Paradigm shift of Dev to Storage Ops

[ Disclosure: I was invited by GestaltIT as a delegate to their Storage Field Day 19 event from Jan 22-24, 2020 in the Silicon Valley USA. My expenses, travel, accommodation and conference fees were covered by GestaltIT, the organizer and I was not obligated to blog or promote the vendors’ technologies presented at the event. The content of this blog is of my own opinions and views ]

A funny photo (below) came up on my Facebook feed a couple of weeks back. In an honest way, it depicted how a developer would think (or the lack of thinking) about the storage infrastructure designs and models for the applications and workloads. This also reminded me of how DBAs used to diss storage engineers. “I don’t care about storage, as long as it is RAID 10“. That was aeons ago 😉

The world of developers and the world of infrastructure people are vastly different. Since cloud computing birthed, both worlds have collided and programmable infrastructure-as-code (IAC) have become part and parcel of cloud native applications. Of course, there is no denying that there is friction.

Welcome to DevOps!

The Kubernetes factor

Containerized applications are quickly defining the cloud native applications landscape. The container orchestration machinery has one dominant engine – Kubernetes.

In the world of software development and delivery, DevOps has taken a liking to containers.
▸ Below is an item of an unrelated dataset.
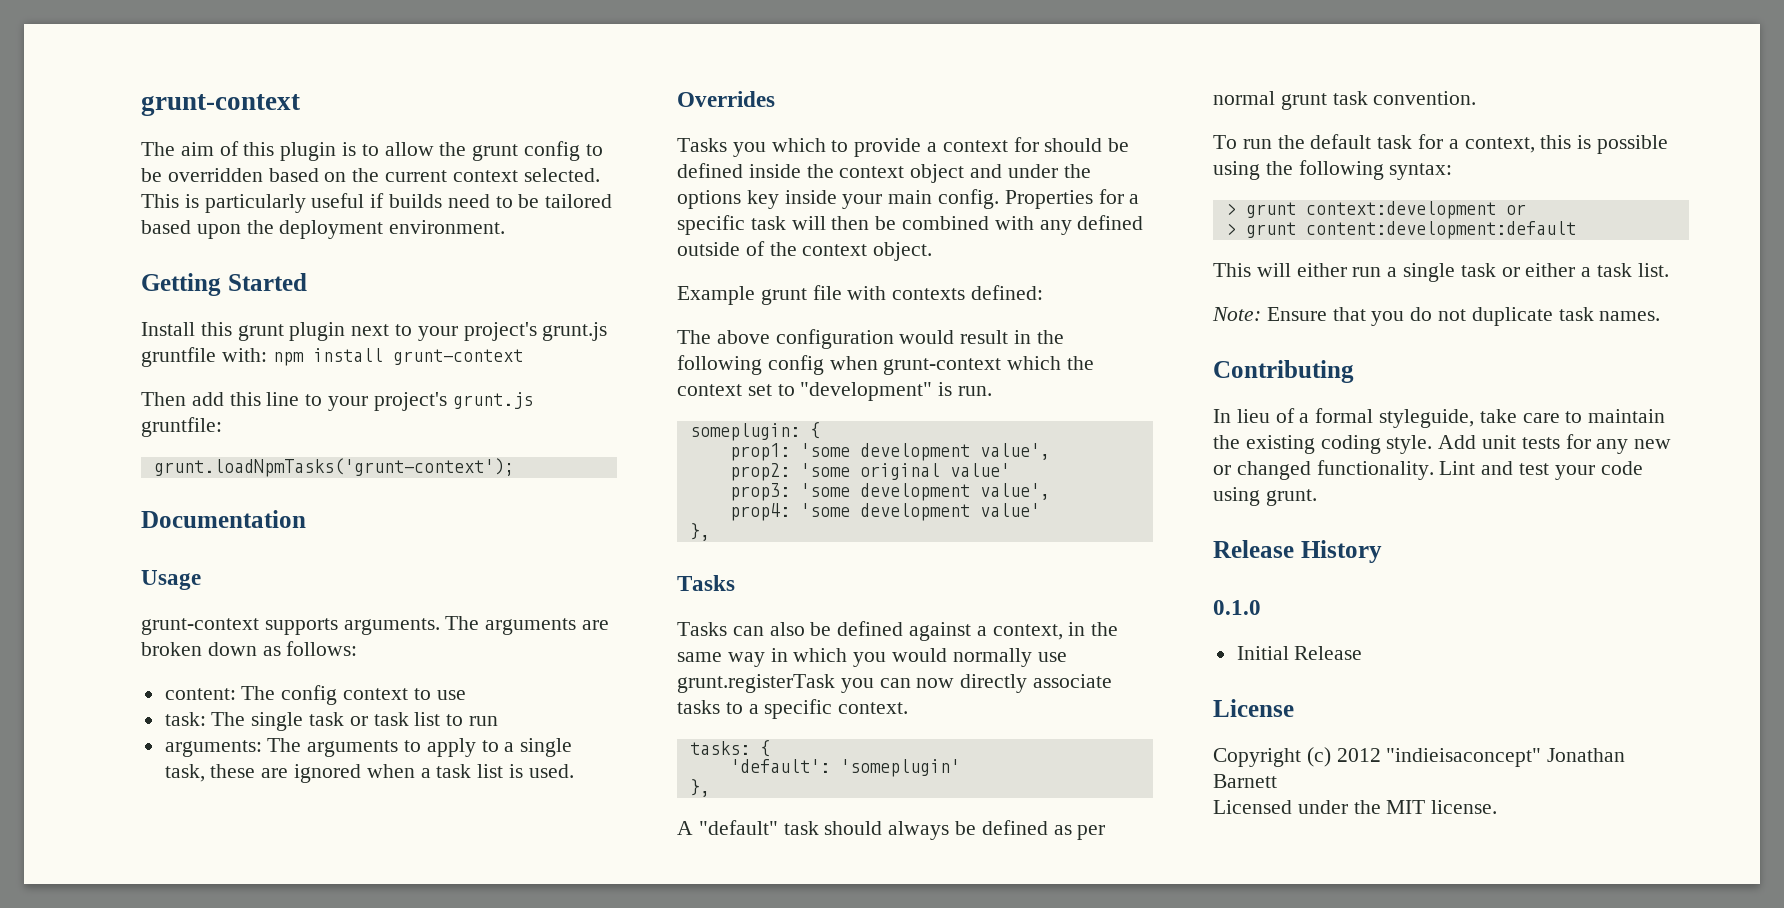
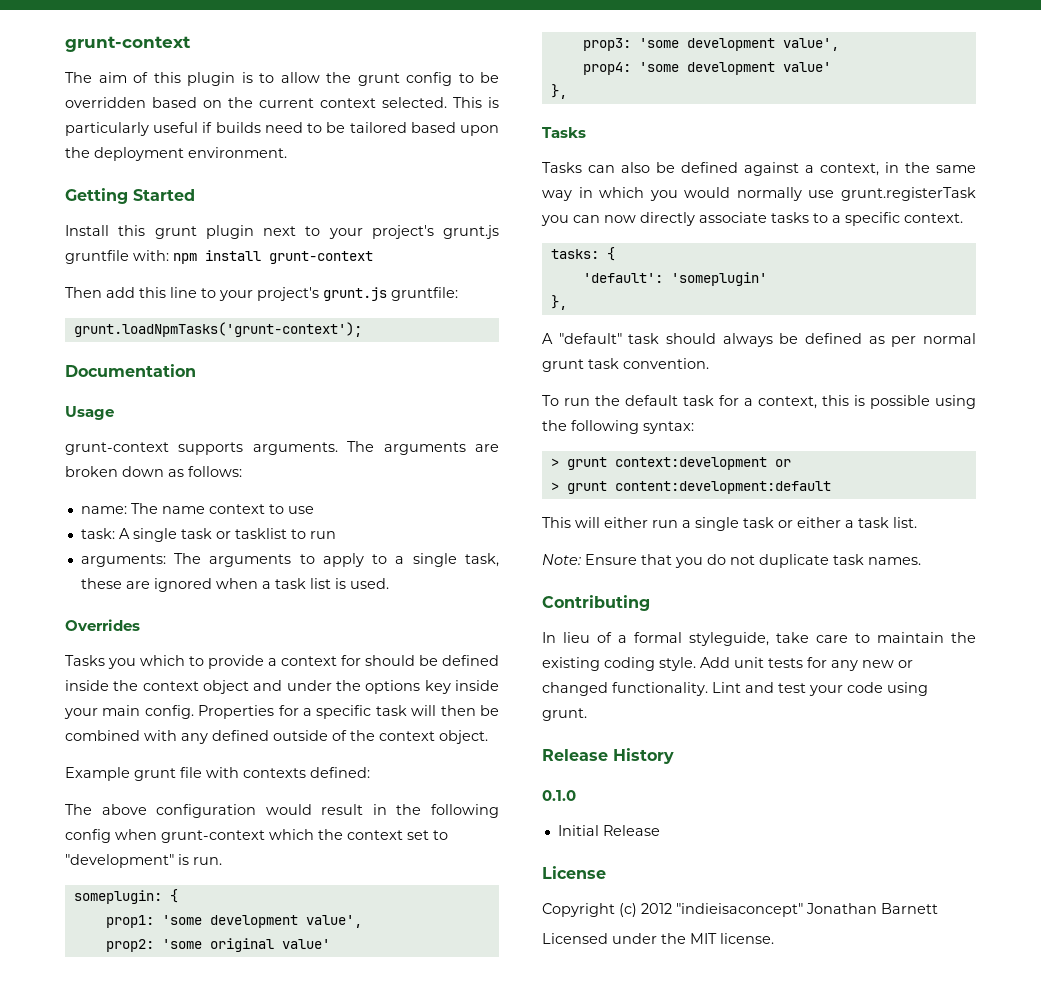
- content: The config context to use
+ name: The name context to use
- task: The single task or task list to run
+ task: A single task or tasklist to run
Containers make it easier to host and manage life-cycle of web applications inside the portable environment. It packages up application code other dependencies into building blocks to deliver consistency, efficiency, and productivity. To scale to a multi-applications, multi-cloud with th0usands and even tens of thousands of microservices in containers, the Kubernetes factor comes into play. Kubernetes handles tasks like auto-scaling, rolling deployment, computer resource, volume storage and much, much more, and it is designed to run on bare metal, in the data center, public cloud or even a hybrid cloud.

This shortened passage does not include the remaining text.